2 visualizzazioni (ultimi 30 giorni)
Hello,
I am currently working on a system that acquires images from a set of webcams, stitches them together, and detects little pieces of simulated vegetation while naming the piece. I managed to get the image acquisition and stitching working, but for the color detection, I only figured out how to filter out and detect the colors in one channel. I want to be able to input a matrix of [R G B] to allow for more distinct patches of vegetation, but I am having some trouble with that. I also set up a Detector and blobAnalyser, but I am having trouble figuring out how to use them properly. My code below is only for one camera.

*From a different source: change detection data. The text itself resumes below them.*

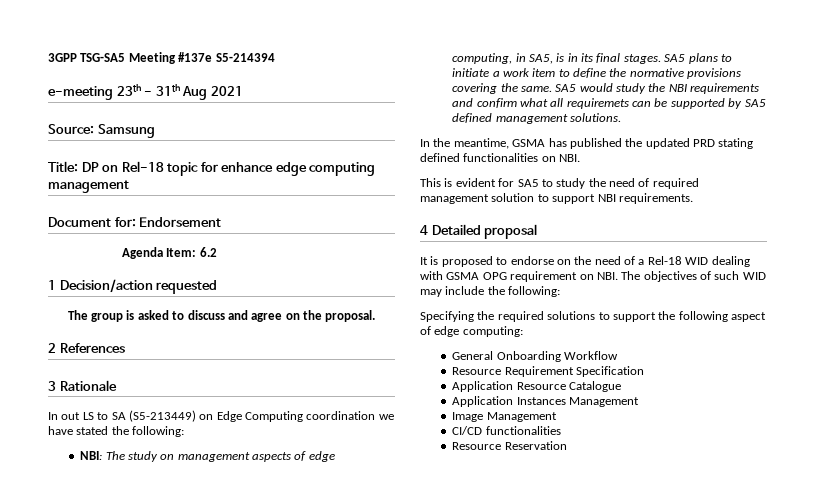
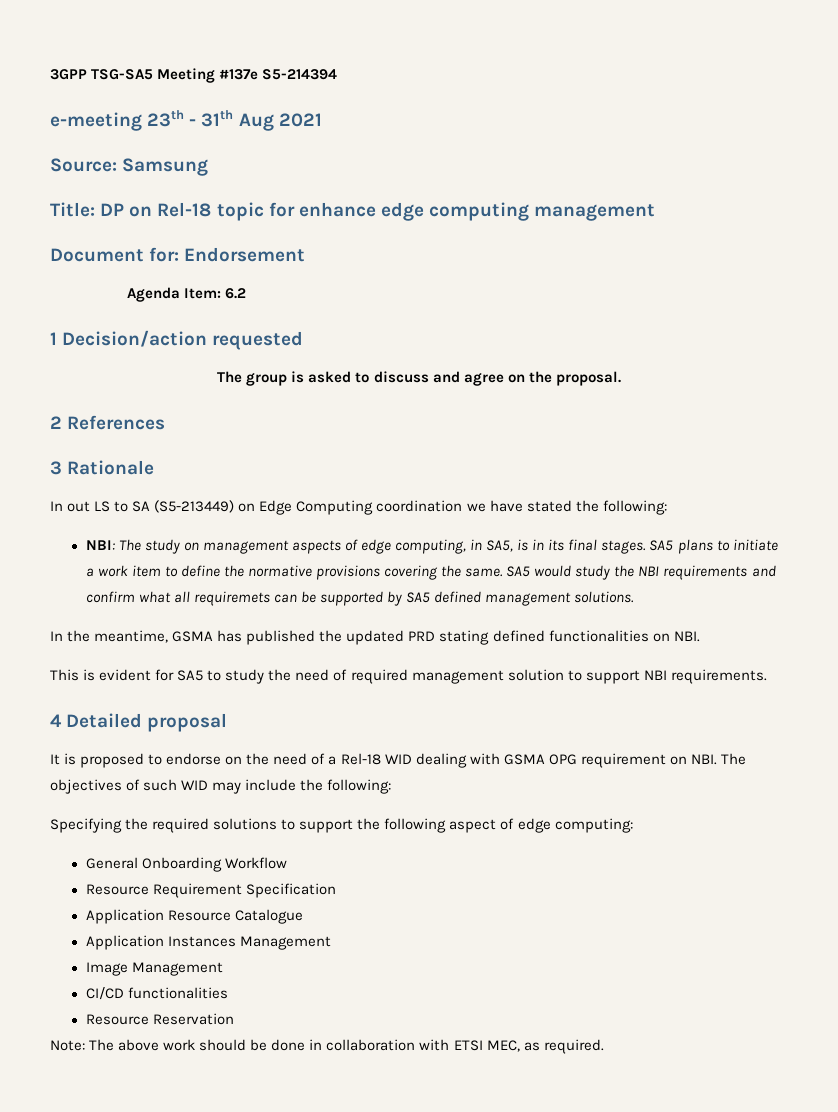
+ Note: The above work should be done in collaboration with ETSI MEC, as required.

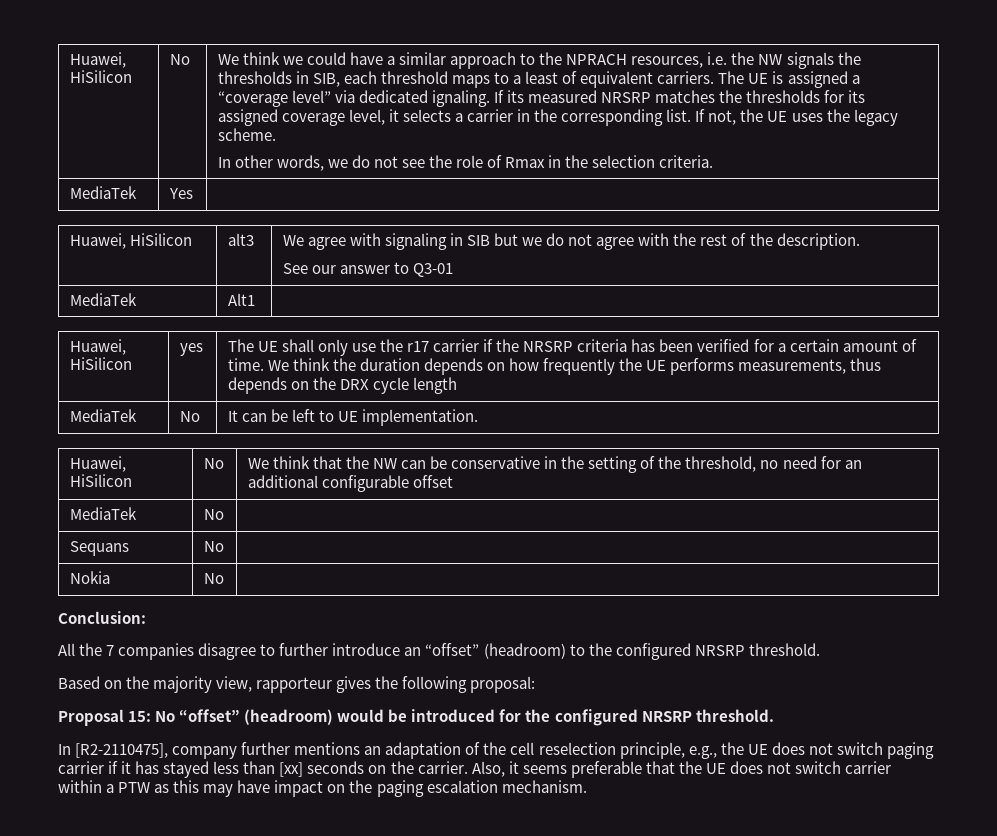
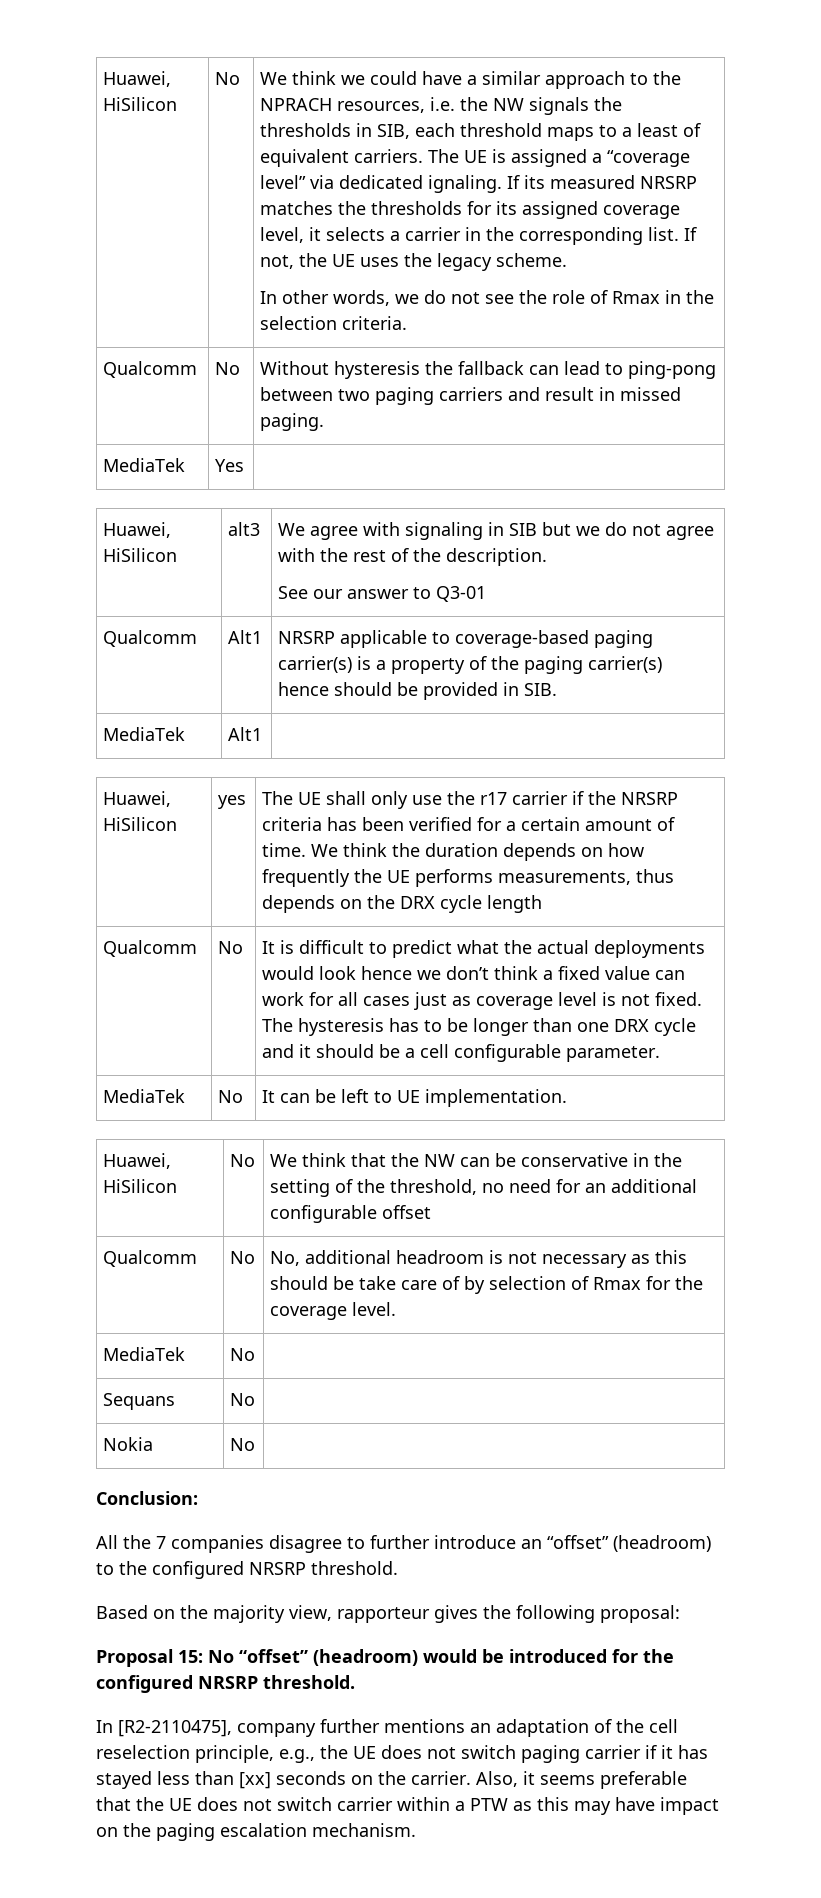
+ Qualcomm | No | Without hysteresis the fallback can lead to ping-pong between two paging carriers and result in missed paging.
+ Qualcomm | Alt1 | NRSRP applicable to coverage-based paging carrier(s) is a property of the paging carrier(s) hence should be provided in SIB.
+ Qualcomm | No | It is difficult to predict what the actual deployments would look hence we don’t think a fixed value can work for all cases just as coverage level is not fixed. The hysteresis has to be longer than one DRX cycle and it should be a cell configurable parameter.
+ Qualcomm | No | No, additional headroom is not necessary as this should be take care of by selection of Rmax for the coverage level.

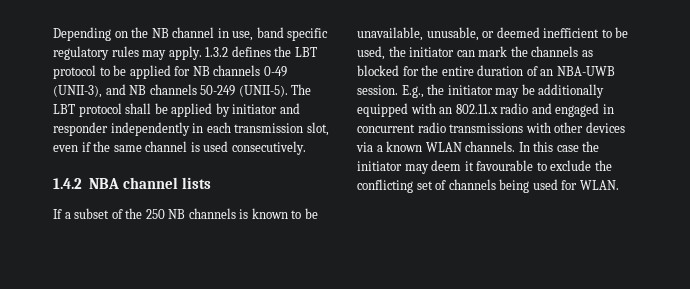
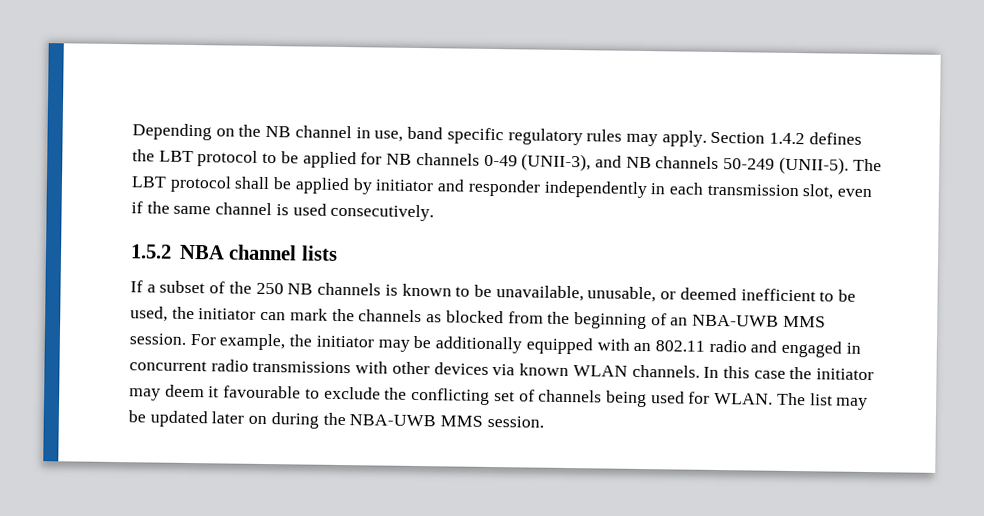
- 1.3.2 defines the LBT protocol to be applied for NB channels 0-49 (UNII-3), and NB channels 50-249 (UNII-5).
+ Section 1.4.2 defines the LBT protocol to be applied for NB channels 0-49 (UNII-3), and NB channels 50-249 (UNII-5).
- 1.4.2 NBA channel lists
+ 1.5.2 NBA channel lists
- If a subset of the 250 NB channels is known to be unavailable, unusable, or deemed inefficient to be used, the initiator can mark the channels as blocked for the entire duration of an NBA-UWB session. E.g., the initiator may be additionally equipped with an 802.11.x radio and engaged in concurrent radio transmissions with other devices via a known WLAN channels.
+ If a subset of the 250 NB channels is known to be unavailable, unusable, or deemed inefficient to be used, the initiator can mark the channels as blocked from the beginning of an NBA-UWB MMS session. For example, the initiator may be additionally equipped with an 802.11 radio and engaged in concurrent radio transmissions with other devices via known WLAN channels.
+ The list may be updated later on during the NBA-UWB MMS session.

If you know how to filter by [R G B] or how to make each loop faster, please let me know.
Thank you.
clc;
clear;
close all;
% Create objects for foreground detection and blob analysis
Detector = vision.ForegroundDetector('NumGaussians', 3, ...
'NumTrainingFrames', 40, 'MinimumBackgroundRatio', 0.7);
blobAnalyser = vision.BlobAnalysis('BoundingBoxOutputPort', true, ...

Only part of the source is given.